Just because the Chinese and big multinational corporations will copy the technology?
We do not share the same values, or reason to work. I work to improve the world by creating the future of production electric vehicles so they can become used to improve quality of life for all in the world. Even the best technology does nothing useful unless it is being used. You do not need to if you don't choose to, but you may be surprised how many people prefer to contribute good into the world rather than harm people with lawsuits (the action by which a patent "
functions" in imaginary thought-restriction-construct delusion land.)
In giving freely, they not only realize the greatest joy in life, they also enrich the world and created real value and should also be clever enough to find a way to get lots of money if they want to have lots of money. Having an idea is not entitlement to anything but appreciating the chain of thoughts you had as a result of life experiences that composed your thought. If you get a good idea, it is it's own best reward to share it. To use the function of a patent and cause harm to others for your personal gain by leveraging some crooks delusional game's enforcers is how you harm not help the very world you also live your life in.
BigOutrunner said:
If a gifted person, whose algorithms for near perfect FOC control is never published - suddenly dies, mankind could lose 10 or even 15 years of progress. Is that the better way to go? For the sake of the young, innocent and yet to be born, I say it is not.
Can you share with me a better way to keep an idea preserved and optimal for using than openly sharing all the research and testing and development notes with the world online? Respecting the sake of satisfying the concerns of the young unborn, open source will ensure optimal free deployment of good idea contributions to the world in real-time and without having to filter through patent lawyer intentional-obfuscation of concept (and/or lack-of-concept) writing. The young and unborn will even be free to develop and improve the products in their world by simply spending the effort to do so. It is irrelevant if you like the patent system or not, there will only be two type of company soon, those who embraced open-development and those that have not yet been replaced by those who embrace open development.
BigOutrunner said:
Give him the credit, I say and let him profit from it. He deserves it.
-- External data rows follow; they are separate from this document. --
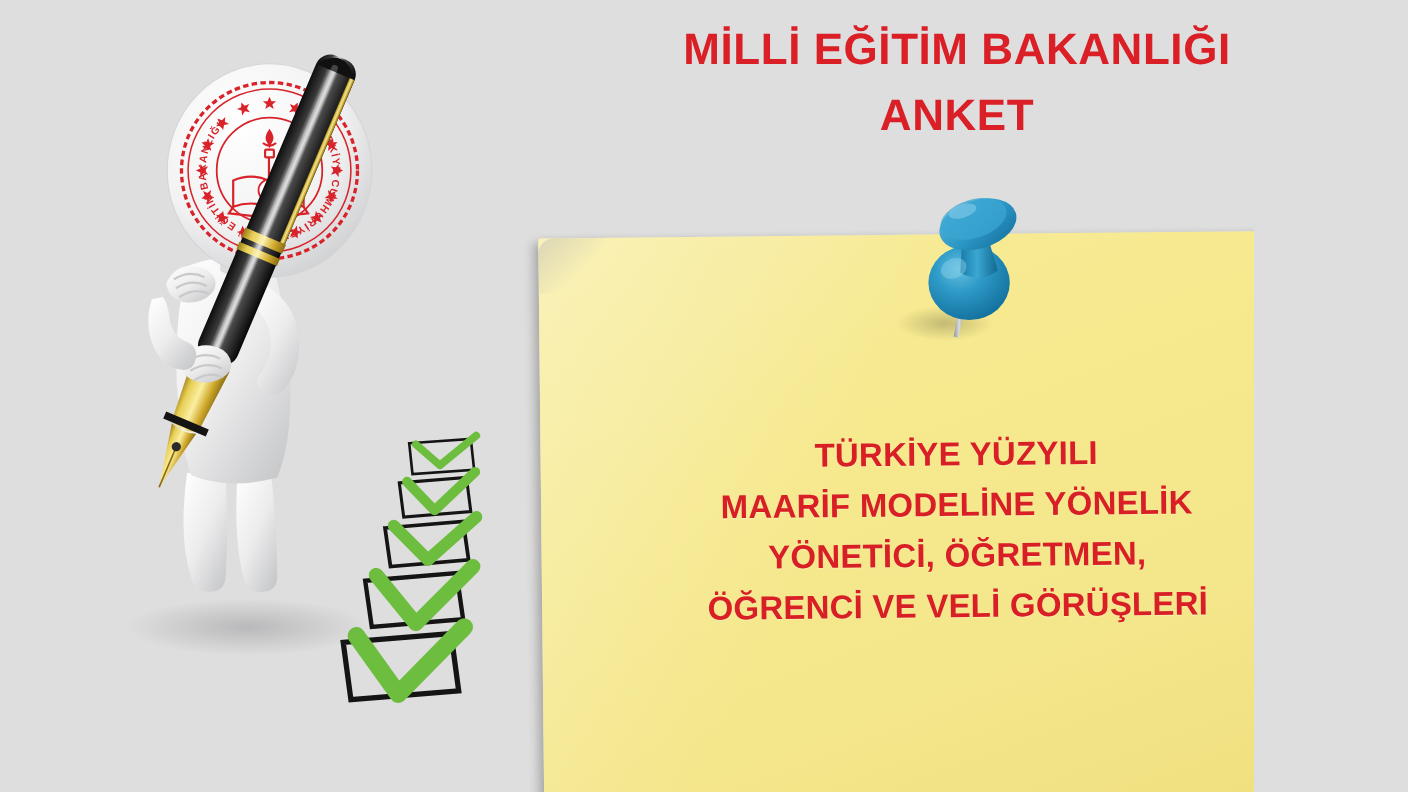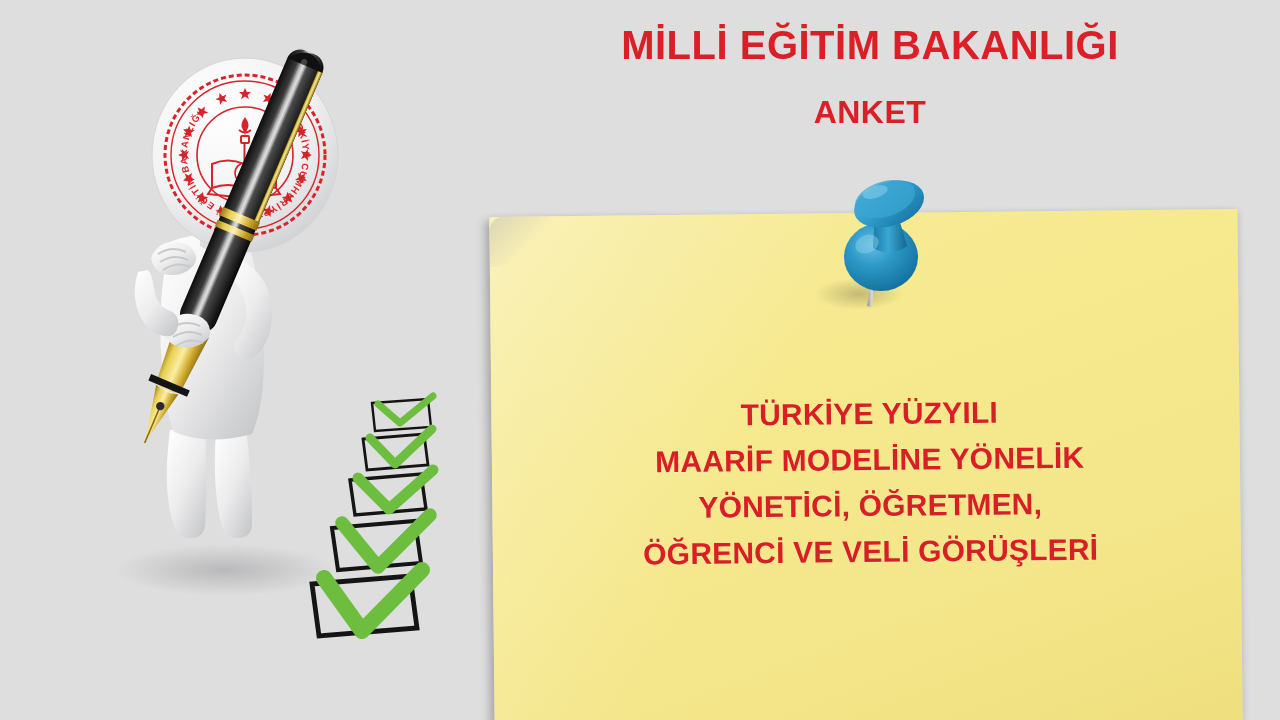--- a/index.html
+++ b/index.html
@@ -10,7 +10,7 @@
     font-family:"Liberation Sans", sans-serif;
     position:relative;
   }
-  .stage{position:absolute;inset:0;width:1280px;height:720px;background:#dedede;overflow:hidden;}
+  .stage{position:absolute;inset:0;width:1140px;height:720px;background:#dedede;overflow:hidden;}
 
   
   .headline{

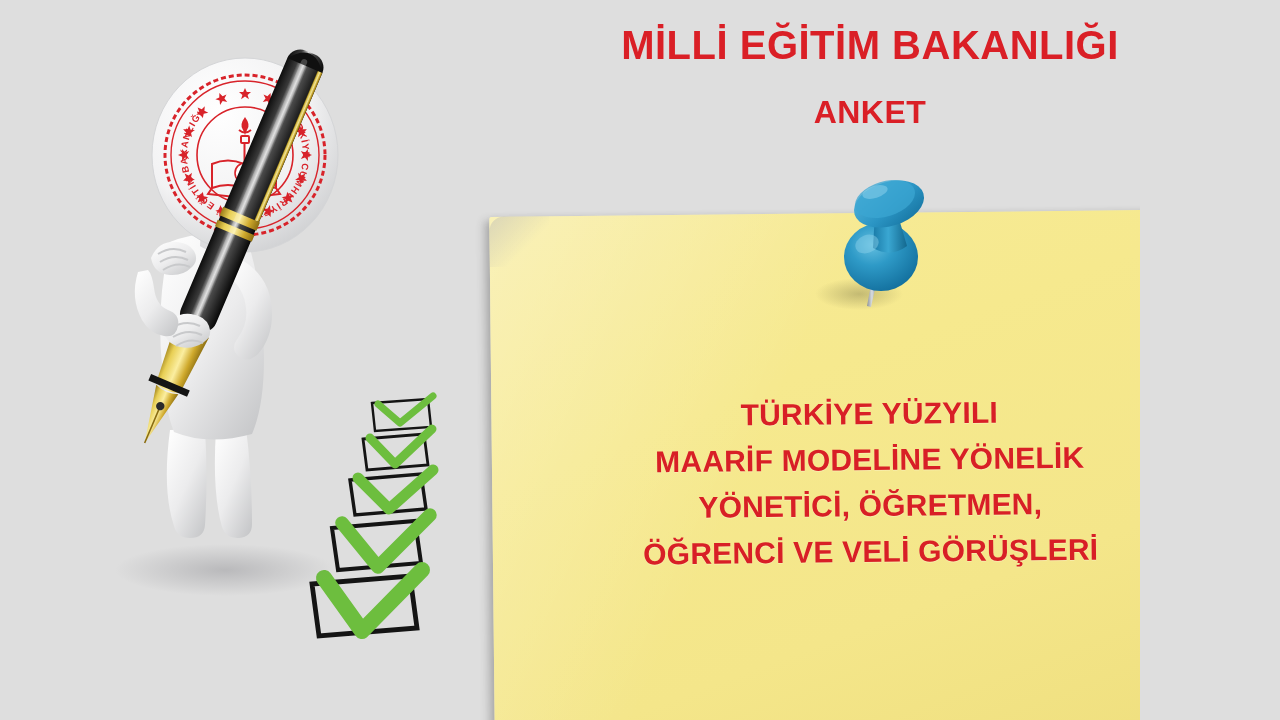--- a/index.html
+++ b/index.html
@@ -22,7 +22,7 @@
     letter-spacing:.5px;
     line-height:1.05;
   }
-  .headline .l2{display:block;margin-top:30px;font-size:32px;}
+  .headline .l2{display:block;margin-top:18px;font-size:40px;}
 
   
   .note-wrap{position:absolute;left:470px;top:195px;width:800px;height:530px;}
You deserve to profit as much as you find a way to profit from your idea. If you find no way to profit from your idea, than it was not a profitable idea for you, but you still got to enjoy contributing something that hopefully someone can use if it was indeed a useful idea. If you want to make huge profit, you must find an idea which is hugely profitable for you, you only get exactly as much as you deserve.
BigOutrunner said:
Do please be supportive of innovators. They are not your enemies.
Please hear your plea my friend, it fantastic!